Des centaines de milliers de personnes se sont dirigées dimanche vers le palais présidentiel de Khartoum, la capitale du Soudan, pour protester contre le coup d’Etat militaire du 25 octobre, suscitant des volées de gaz lacrymogènes et de grenades paralysantes de la part des forces de sécurité, selon des témoins.
Certains manifestants ont réussi à atteindre les portes du palais et les organisateurs de la manifestation ont appelé d’autres personnes à se joindre à un sit-in prévu à cet endroit après le coucher du soleil. L’agence Reuters n’a pas été en mesure de vérifier combien de personnes ont pu atteindre le palais. Des images vidéo en direct ont montré que ceux qui sont restés ont été lourdement aspergés de gaz lacrymogène.
Cette vague de protestation, la neuvième grande manifestation depuis le coup d’État et l’une des plus importantes, a marqué l’incendie en 2018 d’un bâtiment du parti au pouvoir, qui a déclenché un soulèvement populaire qui a conduit au renversement de l’autocrate islamiste Omar el-Béchir, longtemps au pouvoir.
Les protestations contre le coup d’État se sont poursuivies même après la réintégration du Premier ministre le mois dernier, les manifestants exigeant que l’armée ne participe plus du tout au gouvernement dans le cadre d’une transition vers des élections libres.
Les manifestants ont défilé le long d’une route principale menant au palais, en scandant « le peuple est plus fort et la retraite est impossible« , et certains se sont engouffrés dans des rues secondaires pour éviter des volées de gaz lacrymogènes.
Il n’y a pas eu de rapports immédiats de blessures ou d’arrestations. Bien que les forces de sécurité aient bloqué les ponts sur le Nil menant à la capitale tôt dimanche, les manifestants ont pu traverser un pont reliant la ville d’Omdurman au centre de Khartoum, mais ont été accueillis par des gaz lacrymogènes lourds, ont déclaré des témoins de Reuters.
Des témoins ont également vu des manifestants traverser un pont reliant Bahri, au nord de Khartoum, à la capitale.
Des images partagées sur les réseaux sociaux montrent des manifestations dans plusieurs autres villes, dont Port-Soudan, El-Deain, Madani et Kassala.

Tôt dimanche, les forces conjointes de l’armée et des forces paramilitaires de soutien rapide ont bouclé les principales routes menant à l’aéroport et au quartier général de l’armée et ont été fortement déployées autour du palais présidentiel.
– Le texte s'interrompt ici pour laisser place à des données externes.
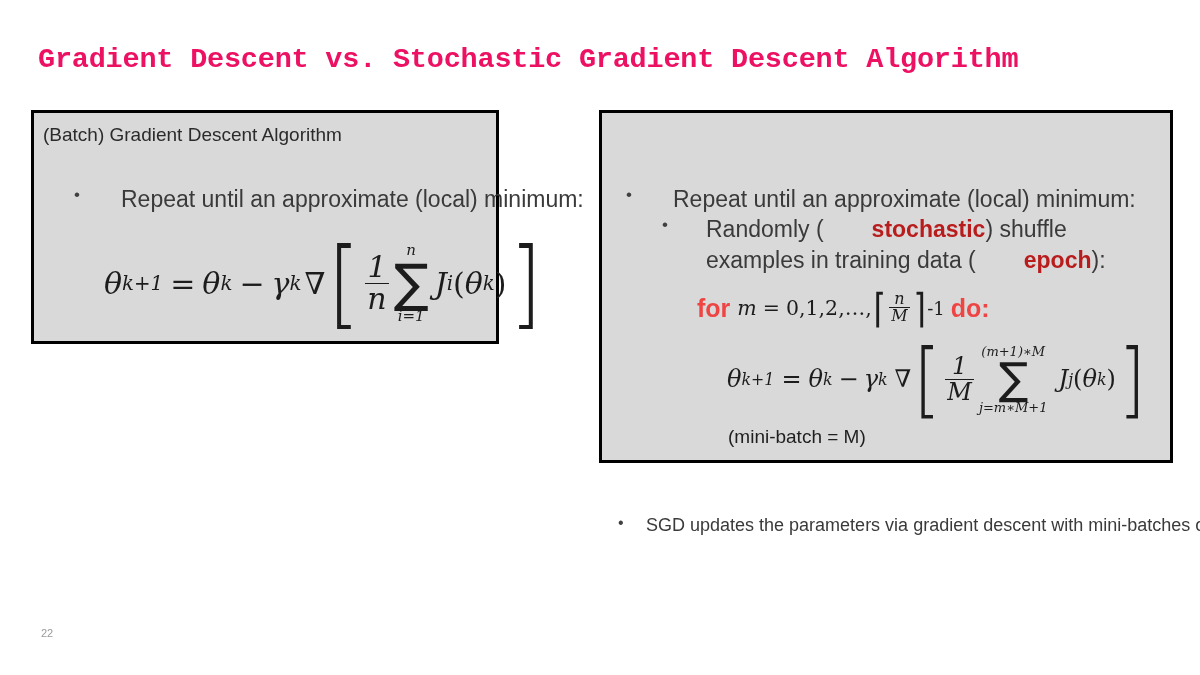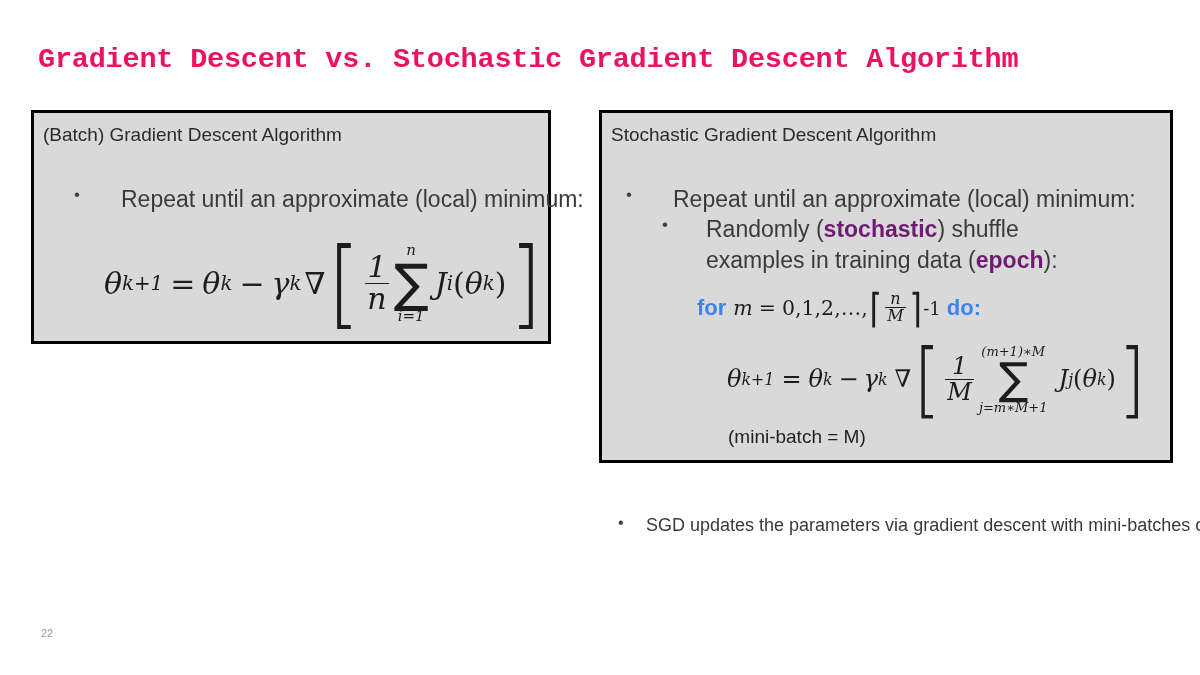"(Batch) Gradient Descent Algorithm" #box-batch { width: 520px -> 468px }
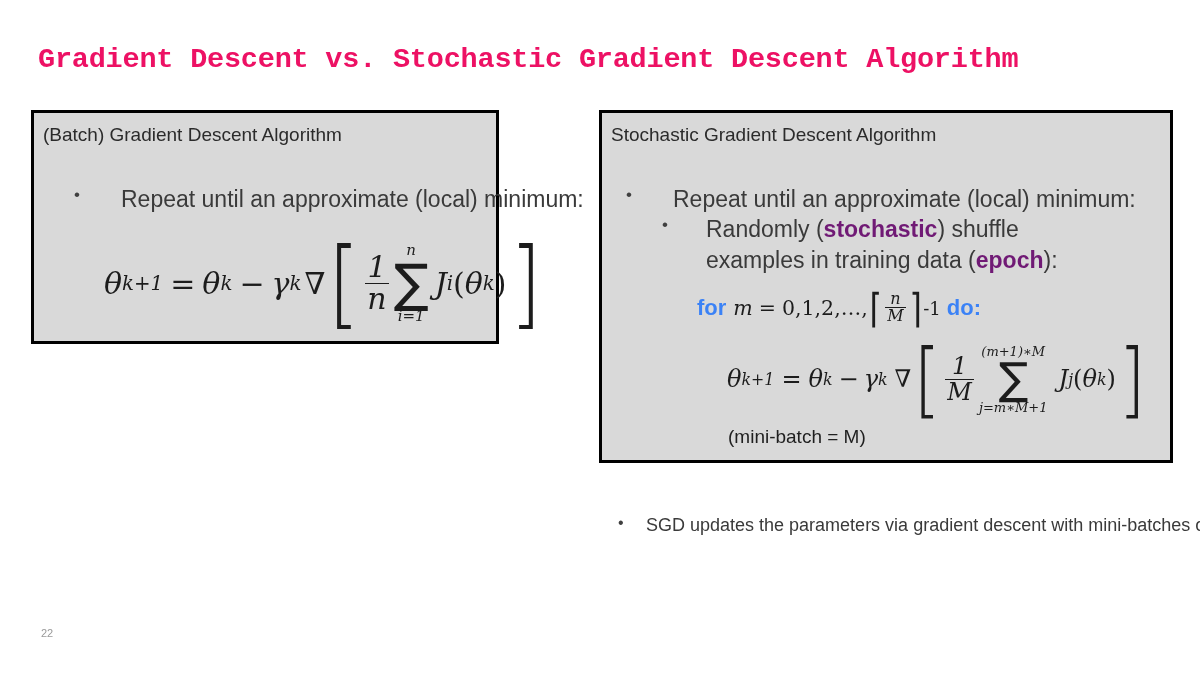"Stochastic Gradient Descent Algorithm" div.box-heading { html: <div>Stochastic Gradient Descent Algorithm</div> -> none }
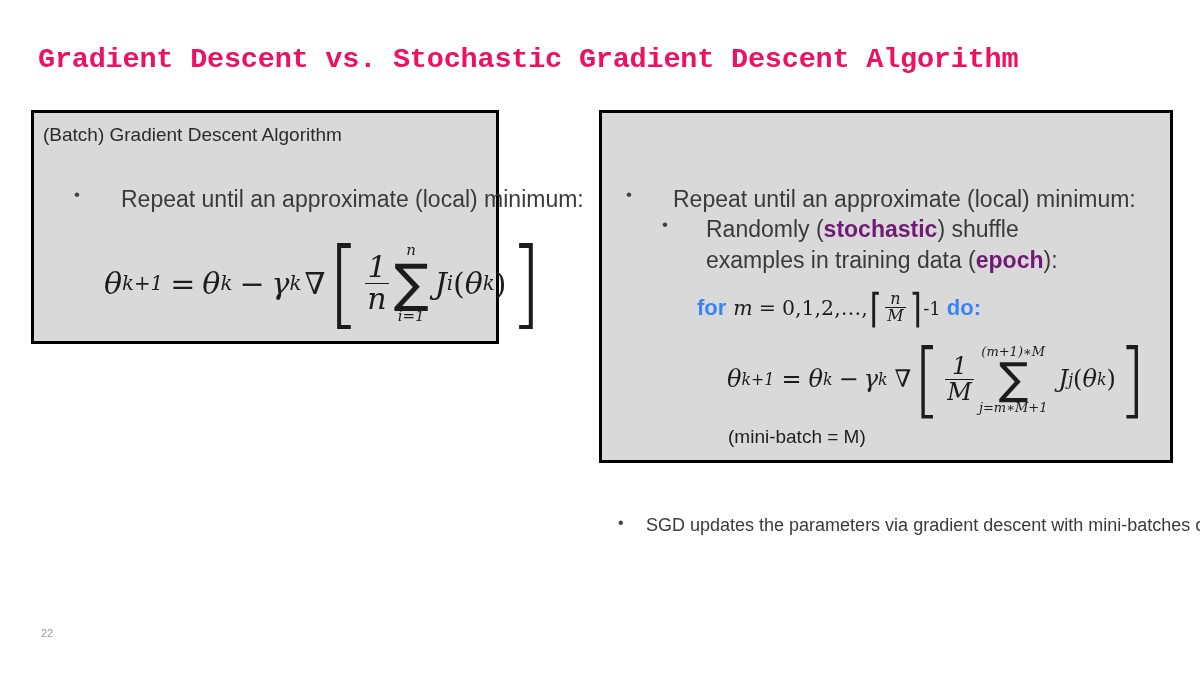"stochastic" .bullet-text b { color: #701a75 -> #b91c1c; margin-left: none -> 48px }
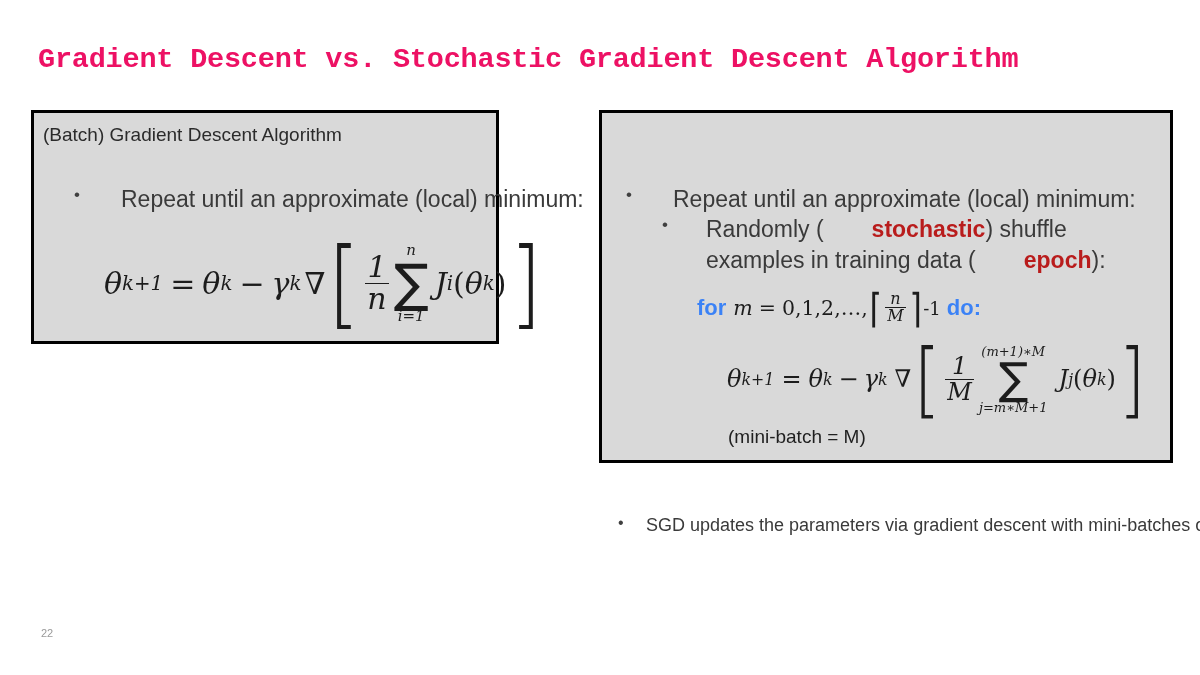"for" #sgd-for-line .kw { color: #3b82f6 -> #ef4444; font-size: 22px -> 25px }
Les manifestants ont également bloqué les routes menant à l’itinéraire principal de la marche. Certains portaient des drapeaux soudanais et des photos de manifestants tués lors des manifestations de ces derniers mois. D’autres distribuaient des masques COVID-19 et portaient des brancards en prévision de blessés.
Selon le Comité central des médecins soudanais, 45 personnes ont été tuées dans la répression des manifestants depuis le coup d’État du 25 octobre.
Il s’agissait de la neuvième d’une série de manifestations contre le coup d’État, qui se sont poursuivies même après que les militaires aient signé un accord le 21 novembre avec M. Hamdok, qui était assigné à résidence, et l’ont libéré ainsi que d’autres détenus politiques de premier plan.
Samedi soir, le Premier ministre Abdalla Hamdok a averti dans une déclaration que la révolution soudanaise était confrontée à un revers majeur et que l’intransigeance politique de toutes les parties menaçait l’unité et la stabilité du pays.
Les partis politiques militaires et civils se partageaient le pouvoir depuis la destitution de Bashir. Mais l’accord réintégrant Hamdok a provoqué la colère des manifestants, qui le considéraient auparavant comme un symbole de la résistance au régime militaire et qui ont dénoncé son accord avec les militaires comme une trahison.
Les partis civils, et les comités de résistance de quartier qui ont organisé plusieurs manifestations de masse, exigent un gouvernement civil complet sous le slogan « pas de négociation, pas de partenariat, pas de légitimité. »
Dans la nuit de samedi à dimanche et tôt dans la matinée, des personnes sont arrivées en convois de bus d’autres États, dont le Kordofan du Nord et Gezira, pour se joindre aux manifestations à Khartoum, selon des témoins.